Carmen and Mark have been actively involved with Cornell since leaving the Hill. Mark currently serves as chair of the College of Human Ecology’s advisory council and has held various volunteer roles, including Cornell Alumni Admissions Ambassador Network chair, Cornell University Council two-term member, and inaugural chair of the MPA program’s advisory council. More recently, Mark was named a founding member of the Cornell Brooks School advisory council.
Carmen has also served Cornell in many ways―as part of Morgan Stanley’s Cornell undergraduate recruiting program, she’s helped dozens of Cornell students secure summer and full-time positions at the firm. Carmen has continued to serve as a mentor to many of them well past their initial roles and considers this one of the most rewarding non-banking activities she’s had with the firm. She joined the President’s Council of Cornell Women in 2020 to help enhance the involvement of women students, faculty, staff, and alumni within Cornell and its many communities.
“Our family has gained so much from our relationship with Cornell,” Carmen shares. “We have both sought to contribute back to Cornell over the years—to all the units and programs that helped shape us, like Human Ecology, ILR, and the programs now part of the Brooks School—through the contribution of our time, philanthropy, and other resources.”
Carmen and Mark hope that others will consider contributing not only their financial resources but their time, experience, and connections to the Cornell units that matter most to them.
“For me, the contributions of my time and experience have been amongst the most rewarding,” Mark says, “whether from serving as a recurring MPA colloquium speaker to helping form the Environmental Finance and Impact Investing Fellows program between the Brooks MPA program and the Samuel Curtis Johnson Graduate School of Management, or serving on various advisory boards and councils.”
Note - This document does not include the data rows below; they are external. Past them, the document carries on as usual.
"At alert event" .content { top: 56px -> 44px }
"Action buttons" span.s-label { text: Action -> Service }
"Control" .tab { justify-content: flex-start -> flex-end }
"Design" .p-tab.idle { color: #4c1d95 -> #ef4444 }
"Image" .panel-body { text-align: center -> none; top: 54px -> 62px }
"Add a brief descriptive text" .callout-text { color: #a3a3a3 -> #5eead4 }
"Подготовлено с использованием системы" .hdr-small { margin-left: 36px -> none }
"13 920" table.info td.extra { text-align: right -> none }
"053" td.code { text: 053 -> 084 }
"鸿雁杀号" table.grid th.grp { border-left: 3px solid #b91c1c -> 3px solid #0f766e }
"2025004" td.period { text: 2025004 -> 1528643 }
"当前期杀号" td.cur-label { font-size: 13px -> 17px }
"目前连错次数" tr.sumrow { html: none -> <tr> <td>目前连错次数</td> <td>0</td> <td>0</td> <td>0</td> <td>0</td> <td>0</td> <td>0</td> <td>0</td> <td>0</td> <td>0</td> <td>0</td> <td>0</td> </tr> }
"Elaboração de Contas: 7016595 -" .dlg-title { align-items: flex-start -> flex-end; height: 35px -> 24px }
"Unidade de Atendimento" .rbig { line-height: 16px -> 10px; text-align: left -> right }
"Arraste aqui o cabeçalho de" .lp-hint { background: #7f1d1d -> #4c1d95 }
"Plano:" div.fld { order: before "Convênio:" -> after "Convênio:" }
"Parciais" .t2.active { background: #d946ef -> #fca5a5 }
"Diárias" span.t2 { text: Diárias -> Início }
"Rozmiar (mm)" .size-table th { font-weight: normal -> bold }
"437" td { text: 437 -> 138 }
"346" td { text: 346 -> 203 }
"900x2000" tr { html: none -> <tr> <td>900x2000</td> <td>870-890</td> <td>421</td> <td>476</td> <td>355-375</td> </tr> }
The impact of their gift was bolstered by the university’s $50 million affordability challenge match commitment, which contributes an additional dollar for every two dollars given by endowed scholarship donors. Mark and Carmen had begun thinking about their gift without knowing about the matching challenge, but once they did, decided to upsize their commitment. “It was super powerful when we thought about the total value we could deliver to the units that matter the most to us,” Mark says. “In the end, we’re only as good as the students that we can attract. They are the backbone of the university.”
To date, this gift, along with gifts from other generous donors, helped the university reach $309 million towards its campaign goal of $500 million goal towards undergraduate affordability.